Według raportu brytyjska armia będzie musiała w szerokim zakresie współpracować w kwestiach militarnych z innymi państwami, w tym z Francją, która wróciła do struktur dowódczych NATO.

"Musimy szerzej współpracować z naszymi partnerami w świecie, aby nasze siły były angażowane wydajniej i skuteczniej, zaś nasz wspólny potencjał obronny był wykorzystany od najlepszej strony" - powiedział z okazji opublikowania zielonej księgi minister obrony Bob Ainsworth.

"Musimy przemyśleć nasz budżet tak, by lepiej odzwierciedlał nasze priorytety" - dodał.

Źródła prasowe twierdzą, że francuski budżet obronny w latach 2008-09 wyniósł 28,2 mld funtów wobec 34,1 mld funtów w Wielkiej Brytanii. Francuski personel wojskowy liczy 254 tys. osób, zaś brytyjski 187 tys.
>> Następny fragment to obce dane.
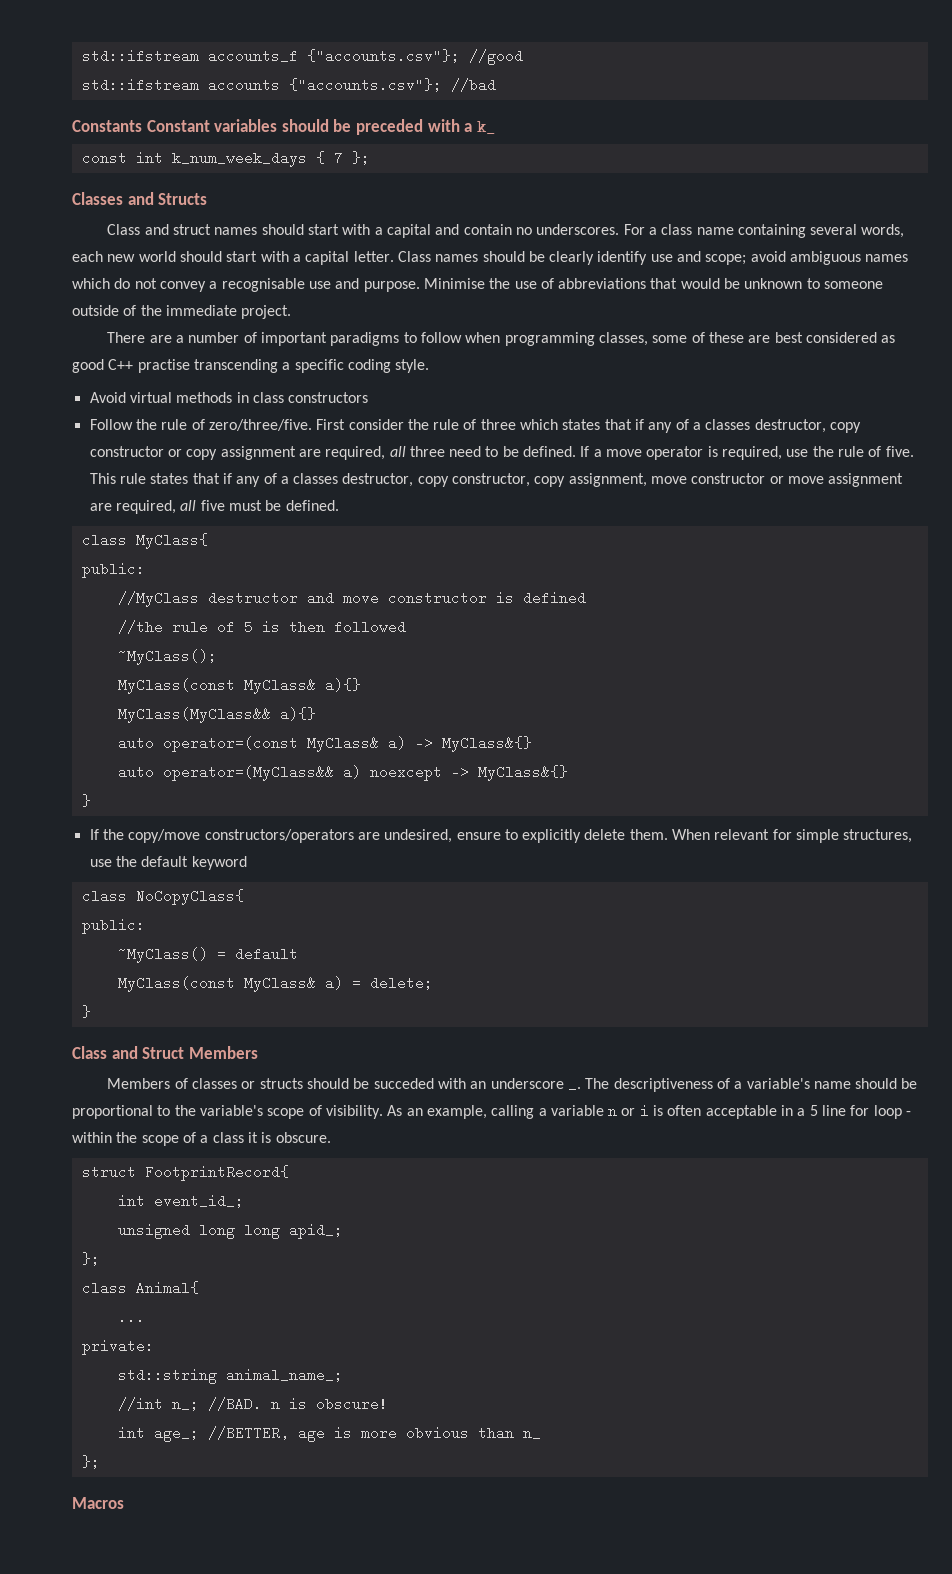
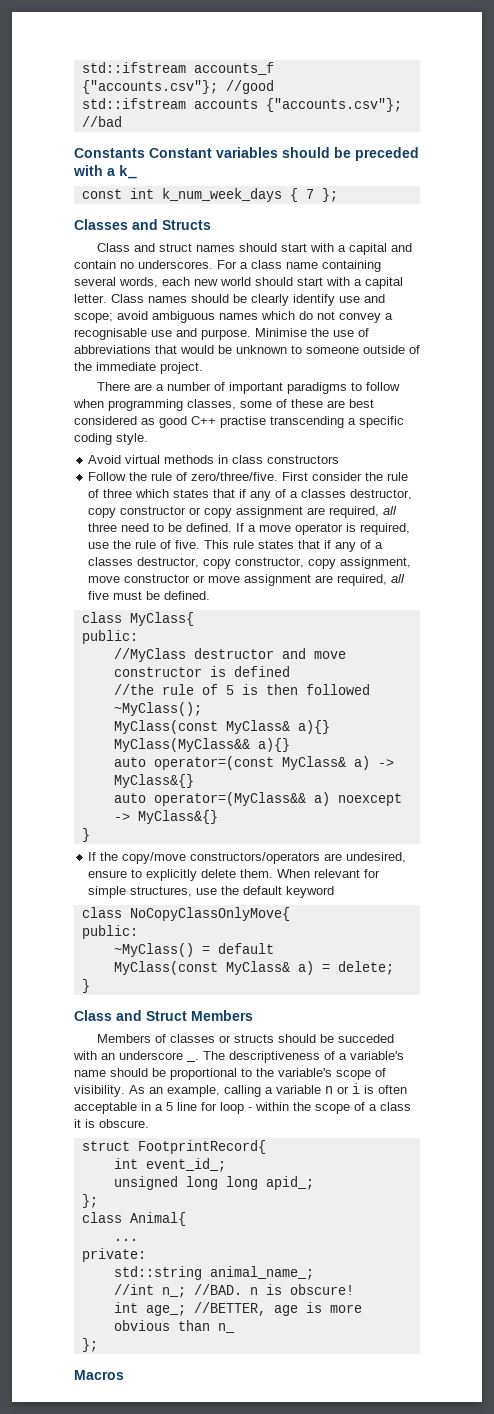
[135,889,244,905] NoCopyClass{ -> [129,907,290,921] NoCopyClassOnlyMove{

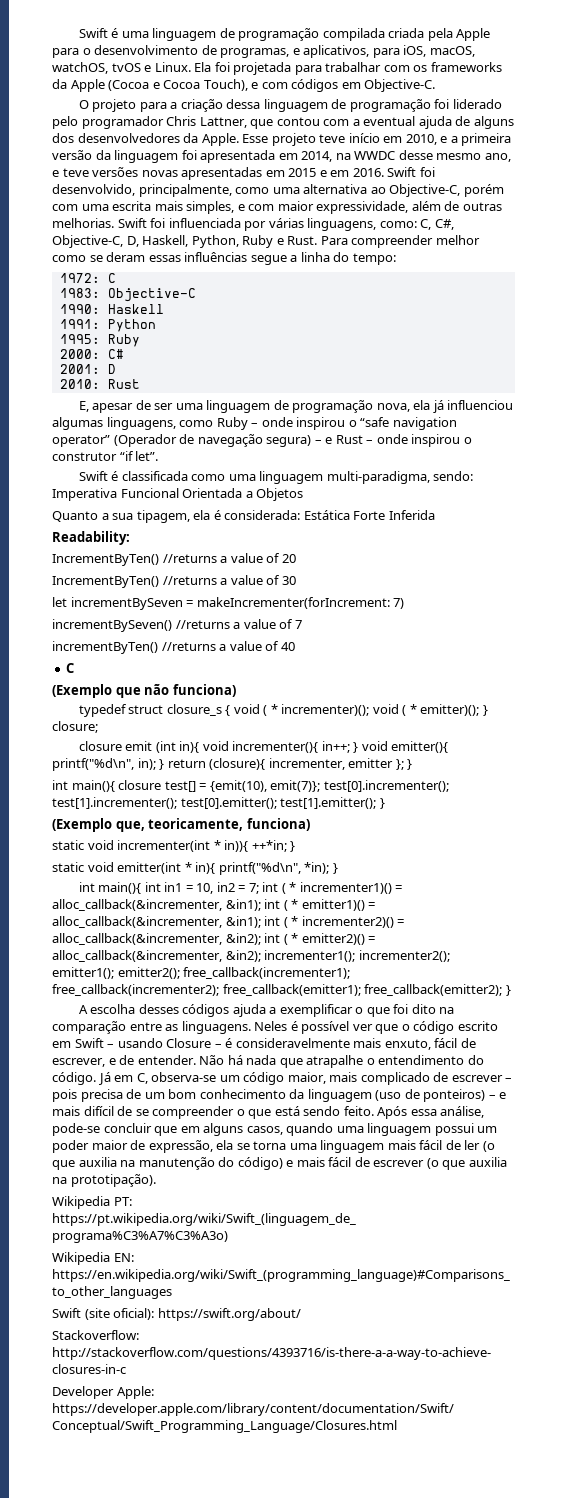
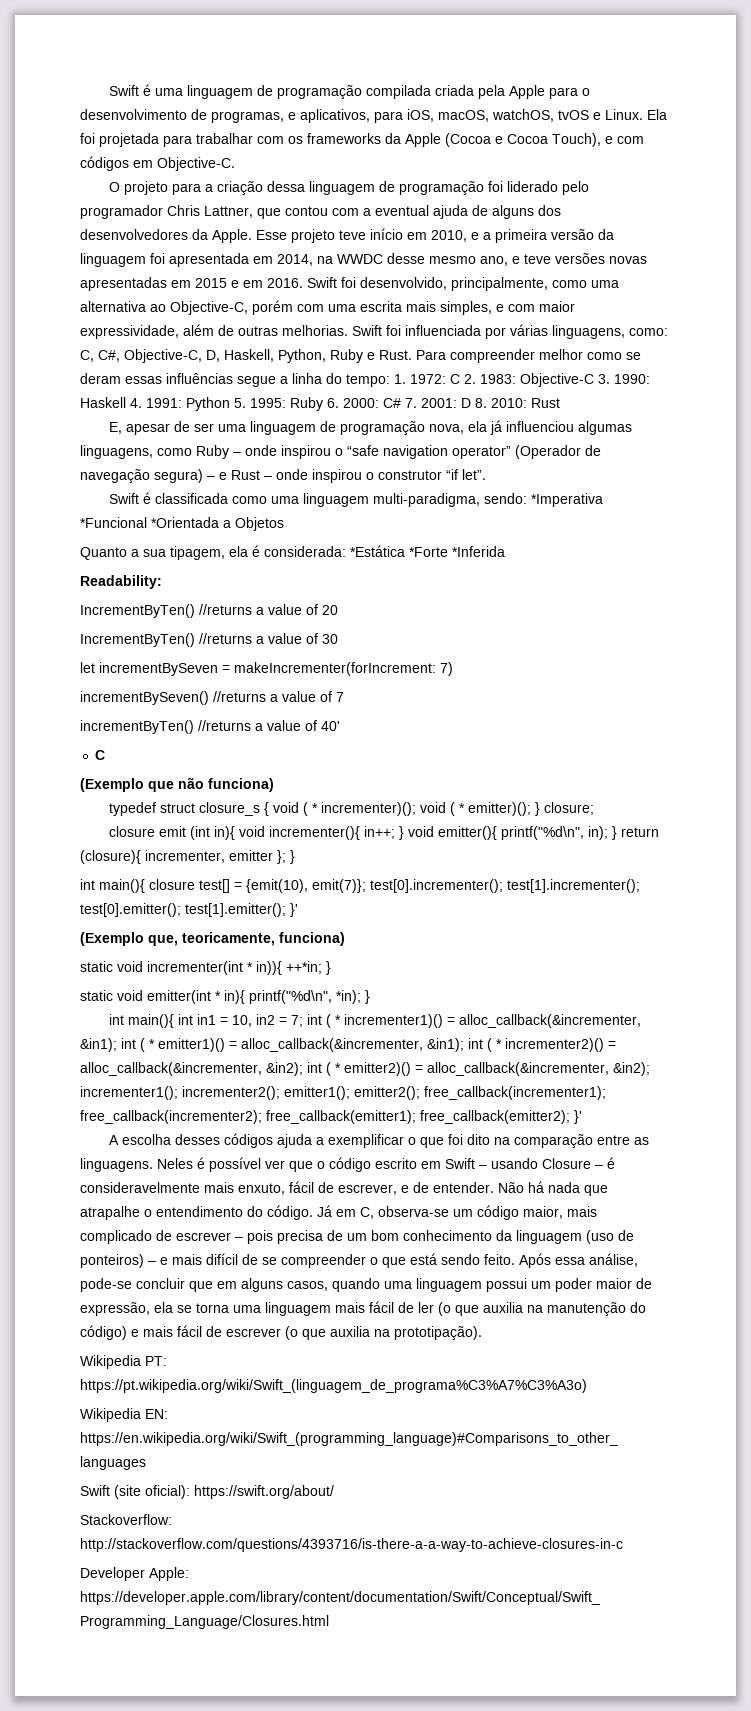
(396, 259) // -> [394,374,406,384] 1.
(116, 278) // -> [464,374,476,384] 2.
(196, 295) // -> [598,374,610,384] 3.
(164, 309) // -> [130,398,142,408] 4.
(156, 325) // -> [234,398,246,408] 5.
(140, 340) // -> [327,398,339,408] 6.
(124, 354) // -> [405,398,417,408] 7.
(116, 369) // -> [475,398,487,408] 8.
[52,488,243,501] Imperativa Funcional Orientada -> [530,493,603,507] [80,517,219,528] *Imperativa *Funcional *Orientada
[303,510,435,520] Estática Forte Inferida -> [350,545,505,557] *Estática *Forte *Inferida
[280,642,295,651] 40 -> [321,721,340,731] 40'
[379,798,385,809] } -> [290,903,298,917] }'
[505,985,511,996] } -> [574,1110,582,1124] }'

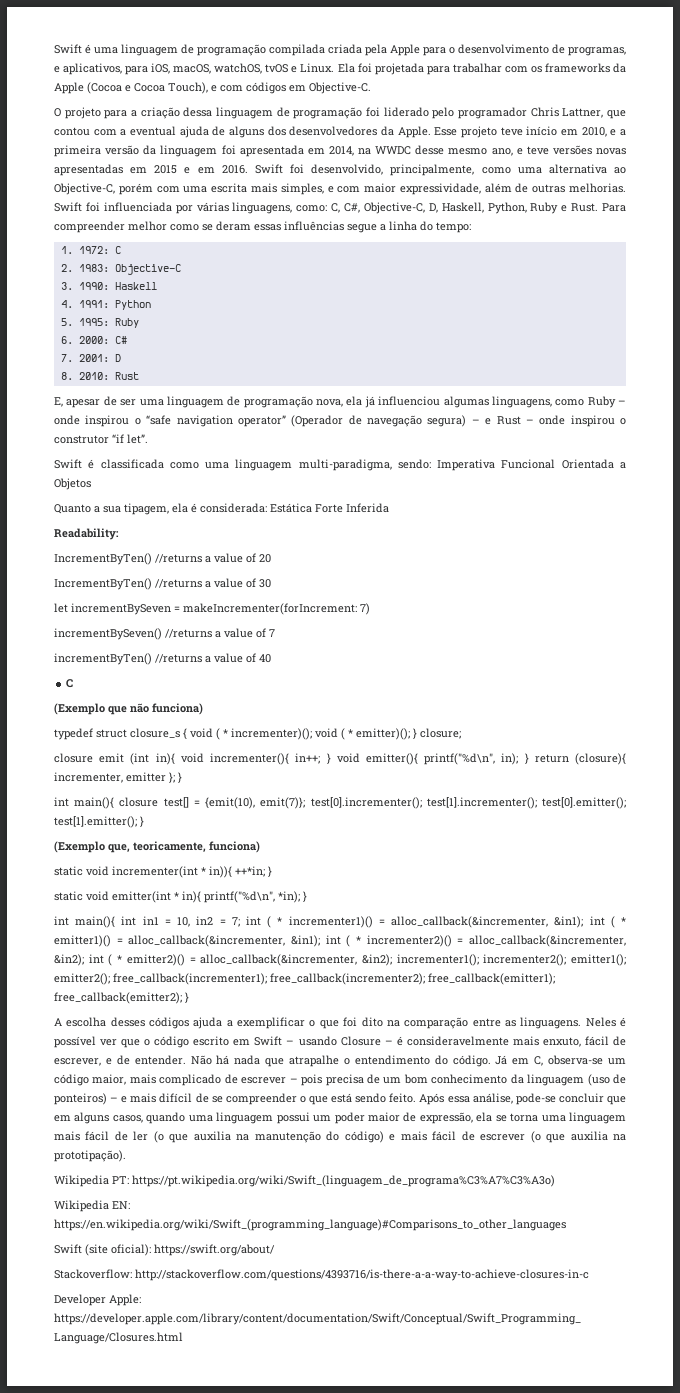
(390, 380) none -> (471, 227) //
(460, 379) none -> (121, 250) //
(594, 380) none -> (181, 269) //
(126, 402) none -> (157, 286) //
(230, 404) none -> (151, 305) //
(323, 404) none -> (139, 323) //
(401, 403) none -> (127, 340) //
(471, 403) none -> (121, 358) //
[530,493,603,507] [80,517,219,528] *Imperativa *Funcional *Orientada -> [437,459,614,471] Imperativa Funcional Orientada
[350,545,505,557] *Estática *Forte *Inferida -> [270,503,389,513] Estática Forte Inferida
[321,721,340,731] 40' -> [259,654,271,663] 40
[290,903,298,917] }' -> [140,816,144,827] }
[574,1110,582,1124] }' -> [185,992,189,1003] }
Według zielonej księgi nie jest zagrożony cięciami wydatków wyceniany na ok. 25 mld funtów plan modernizacji pocisków nuklearnych Trident, znajdujących się na okrętach podwodnych. Minister Ainsworth spodziewa się też, że marynarka wojenna otrzyma dwa lotniskowce.

Dla Brytyjczyków priorytetem pozostaje Afganistan. Nakłady na wojnę w tym kraju wzrosną w roku budżetowym 2010-11 do 5 mld funtów z 3,5 mld funtów w roku 2009-10.

Za największe zagrożenia dla brytyjskich interesów bezpieczeństwa uznane są: Al-Kaida, wrogie państwa oraz państwa zagrożone rozpadem lub dezintegracją. Rosnące uzależnienie armii od nowoczesnych technologii zwiększa z kolei podatność na atak cybernetyczny.